- **WORK TASK**:
Don't include pictures. Quote the lines below from the first through the line that contains "- Brief description of the project".
________________________
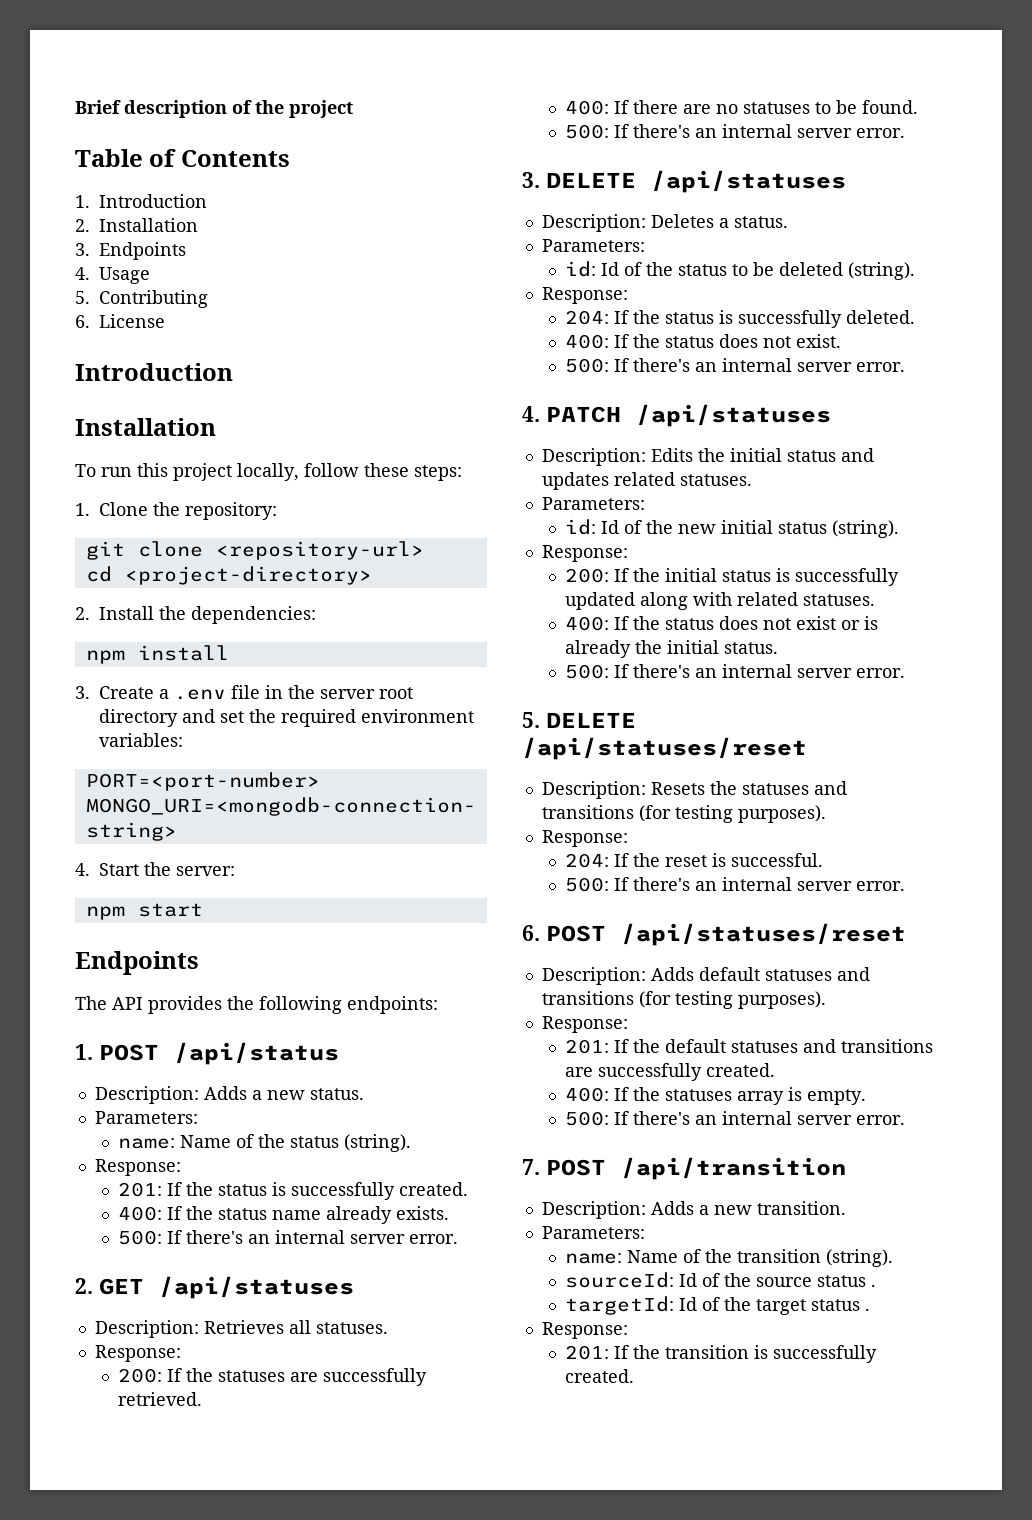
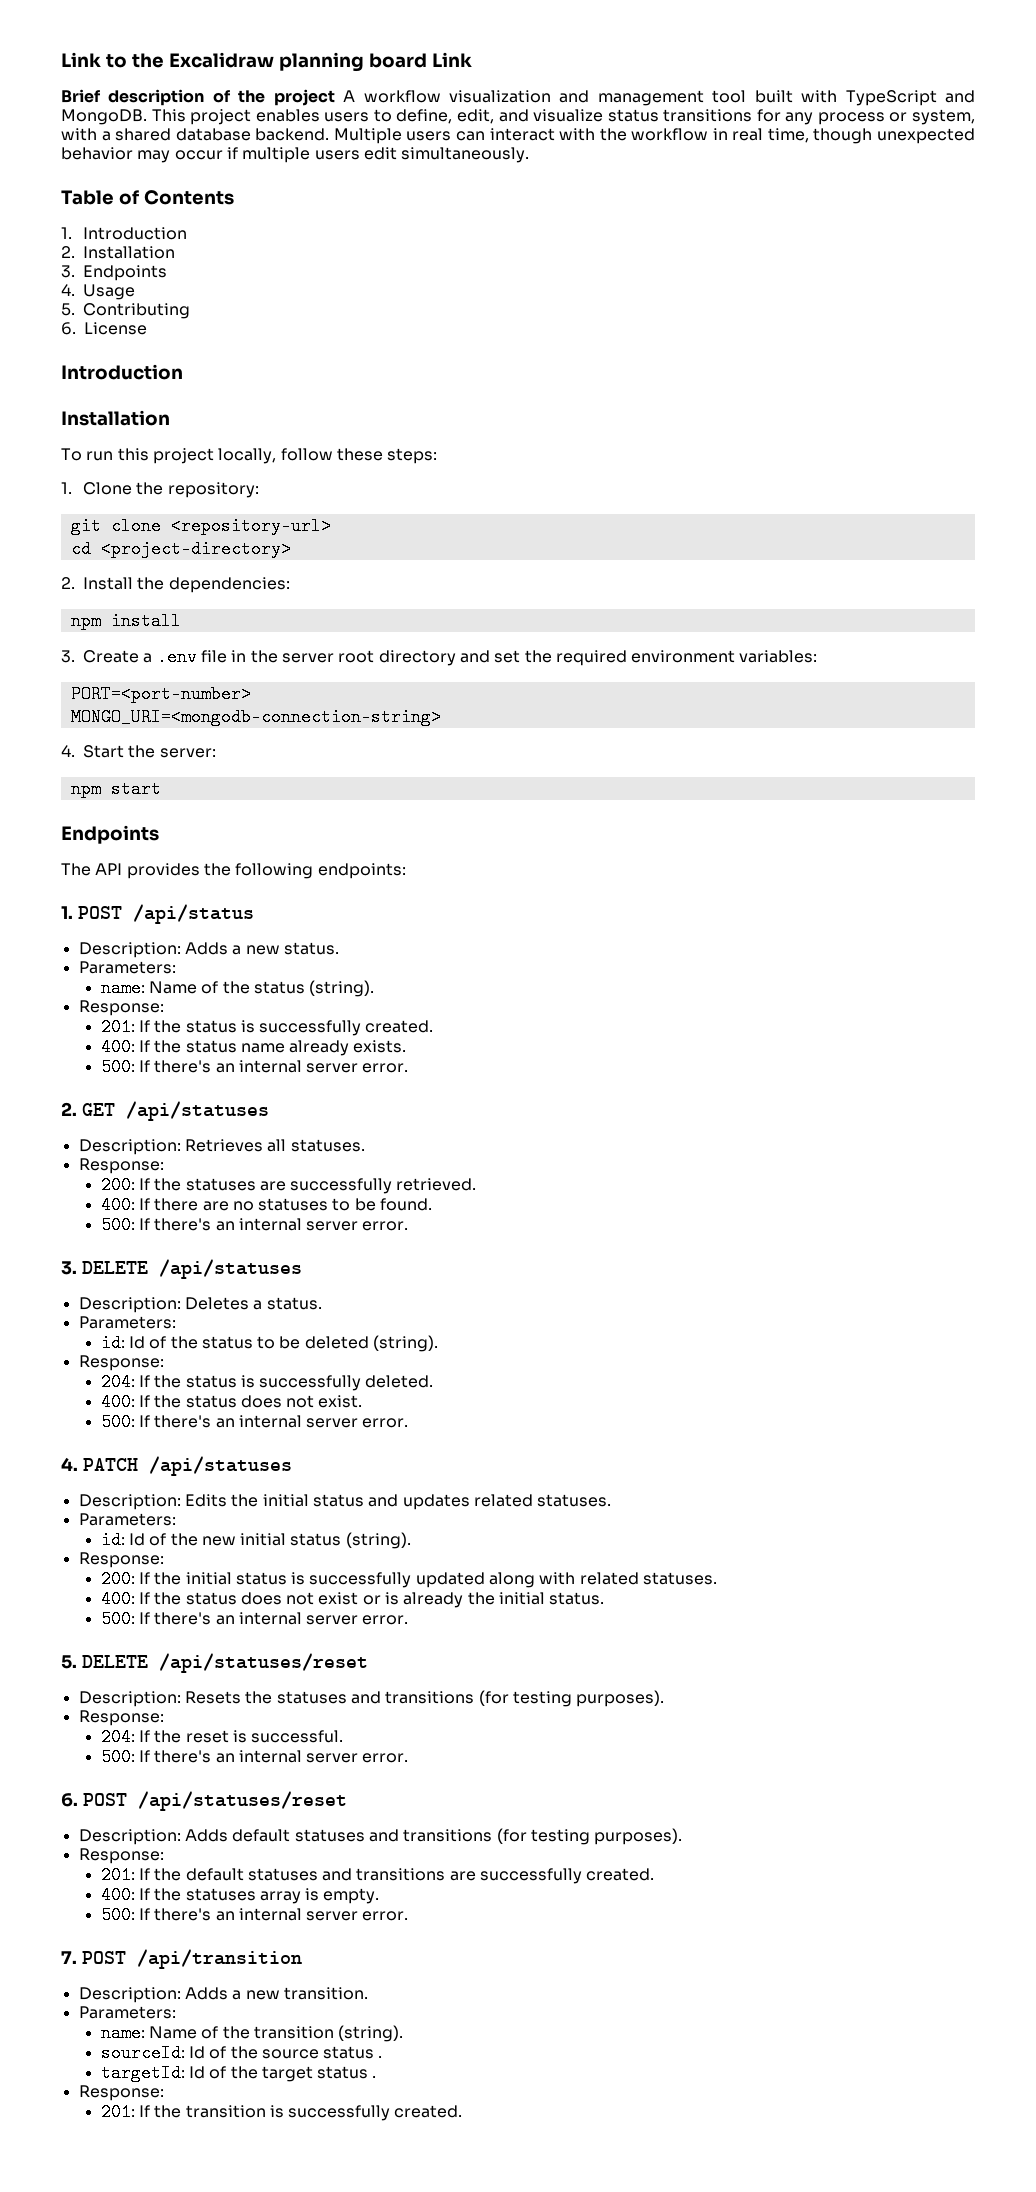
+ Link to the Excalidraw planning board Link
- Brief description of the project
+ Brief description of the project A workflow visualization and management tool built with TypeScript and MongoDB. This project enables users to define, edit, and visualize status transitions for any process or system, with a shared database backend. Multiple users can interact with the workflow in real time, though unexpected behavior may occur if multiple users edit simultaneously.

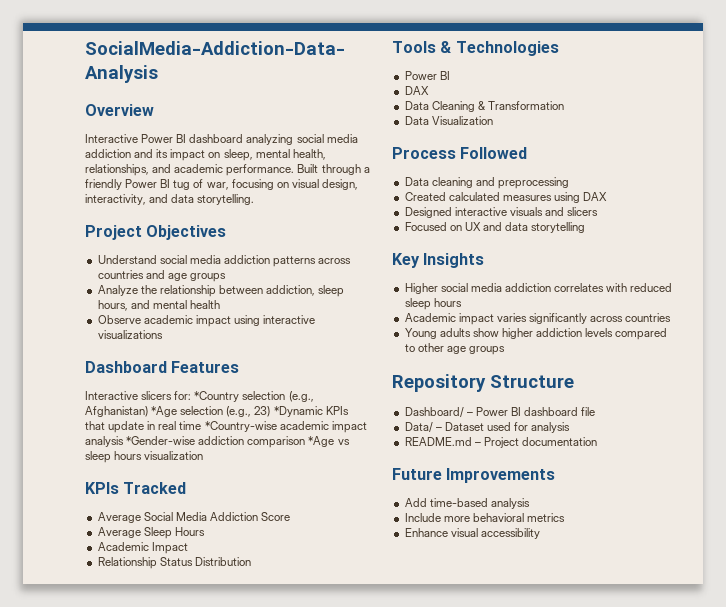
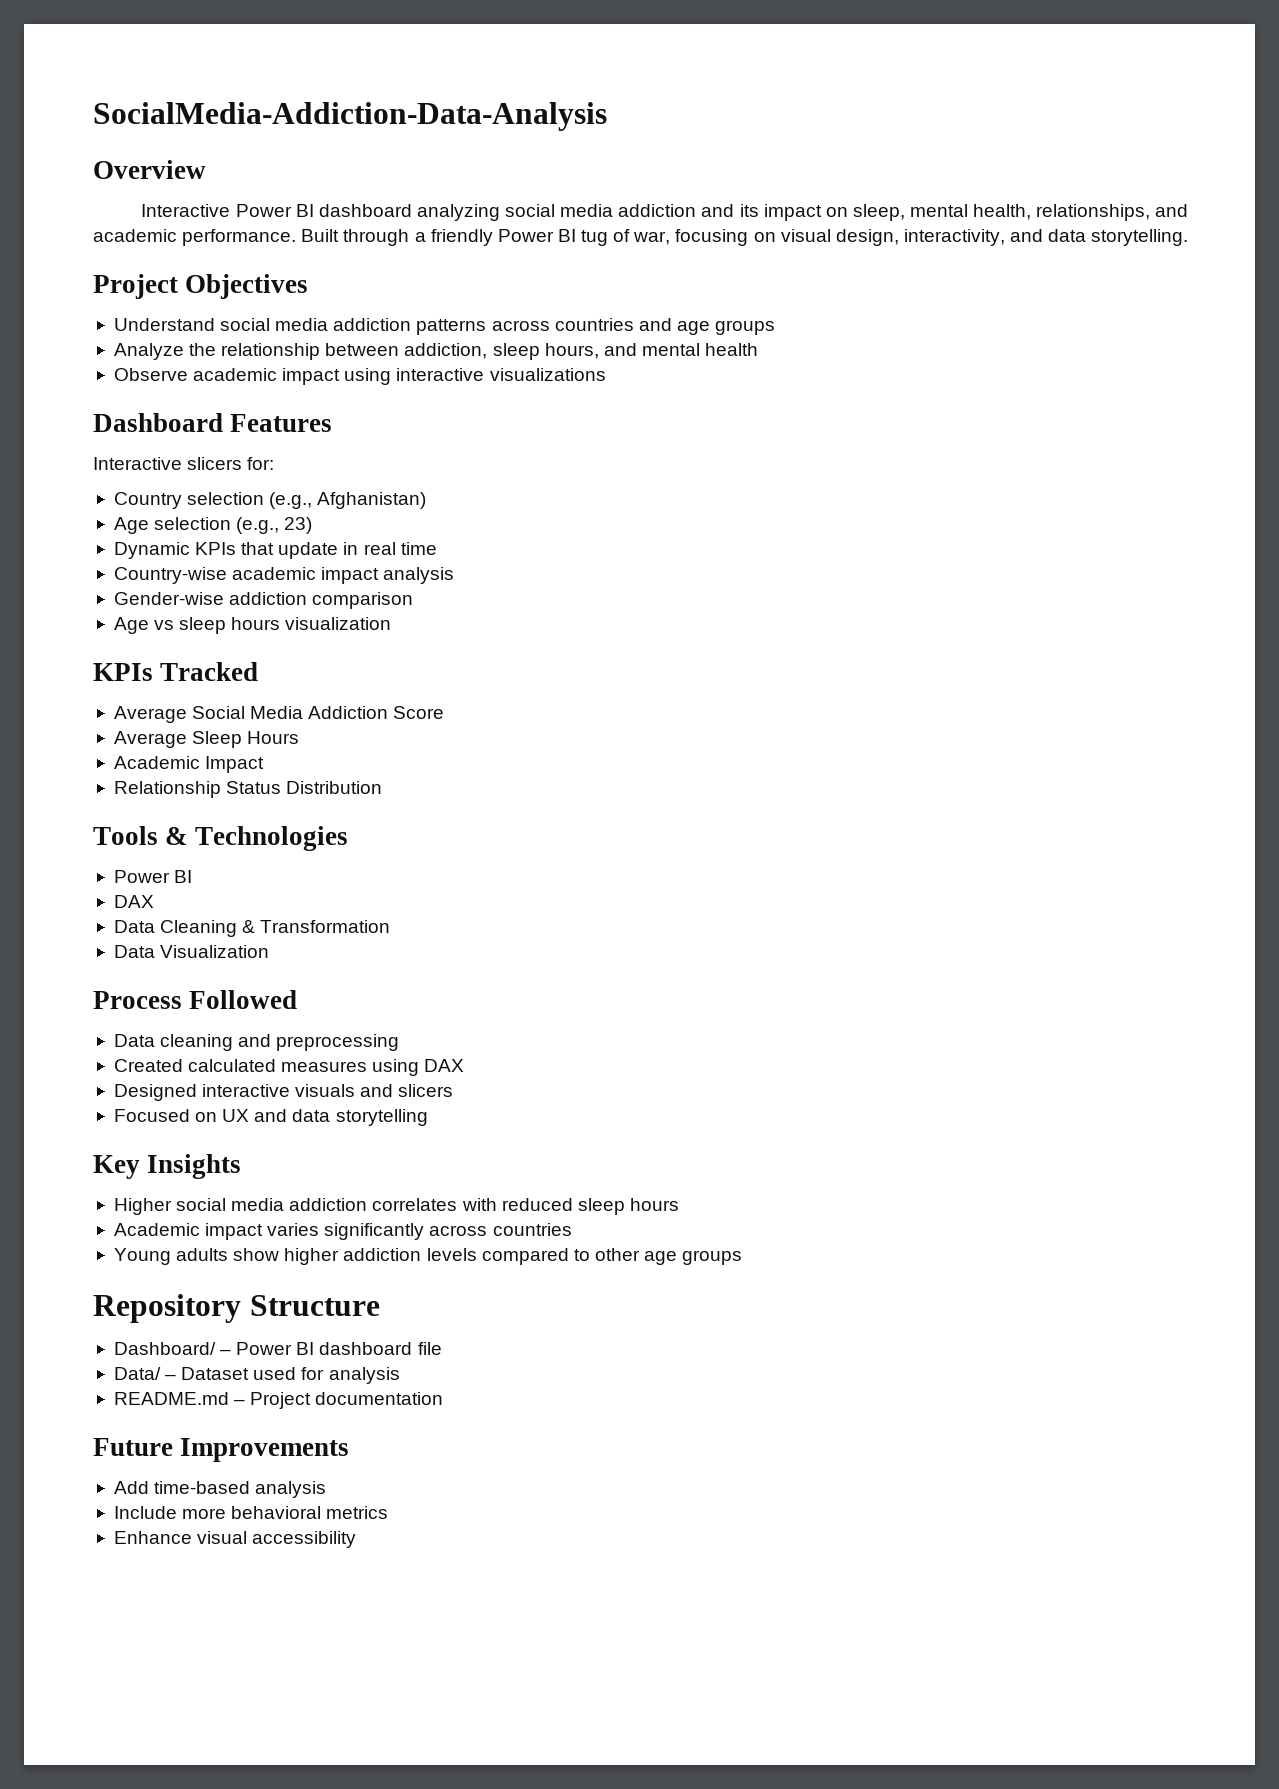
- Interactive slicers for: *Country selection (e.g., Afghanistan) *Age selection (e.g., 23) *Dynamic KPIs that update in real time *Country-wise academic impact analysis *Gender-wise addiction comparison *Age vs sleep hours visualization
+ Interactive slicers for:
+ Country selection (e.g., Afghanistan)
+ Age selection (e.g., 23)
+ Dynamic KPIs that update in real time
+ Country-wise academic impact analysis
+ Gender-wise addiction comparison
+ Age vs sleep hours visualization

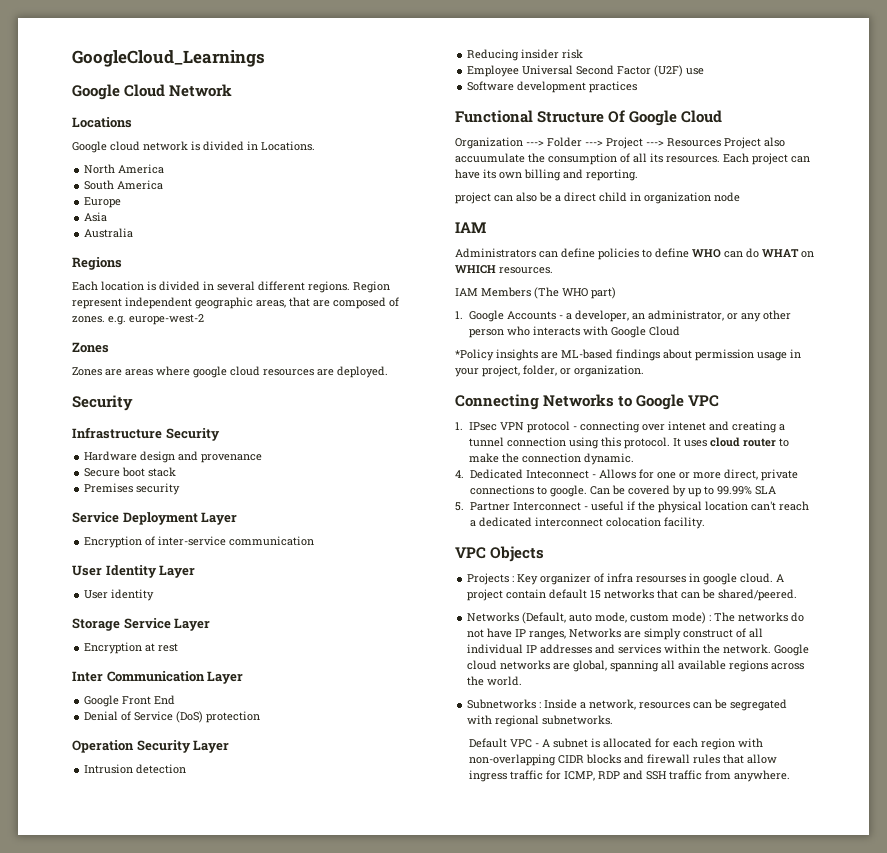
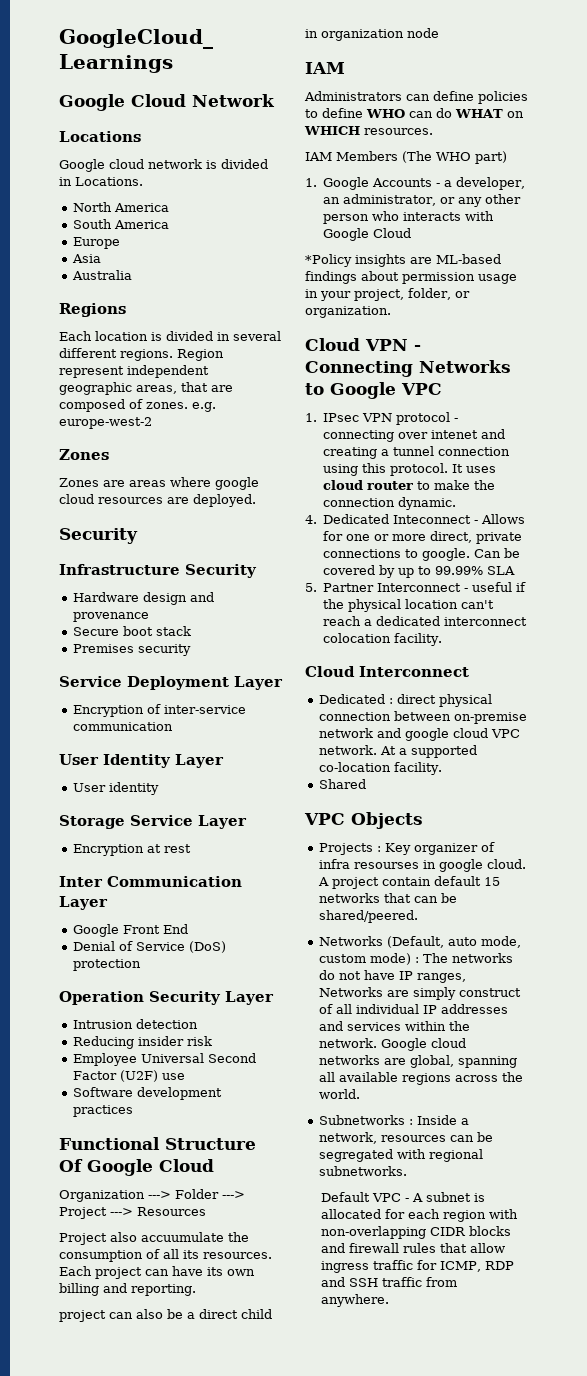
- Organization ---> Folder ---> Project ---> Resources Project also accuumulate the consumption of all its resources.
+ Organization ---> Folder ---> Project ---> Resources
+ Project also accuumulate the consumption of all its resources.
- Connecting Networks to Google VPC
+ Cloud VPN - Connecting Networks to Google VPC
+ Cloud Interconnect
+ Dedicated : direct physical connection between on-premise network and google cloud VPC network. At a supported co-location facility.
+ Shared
________________________
- **EXERCISE RESULT**:
+ Link to the Excalidraw planning board Link
- Brief description of the project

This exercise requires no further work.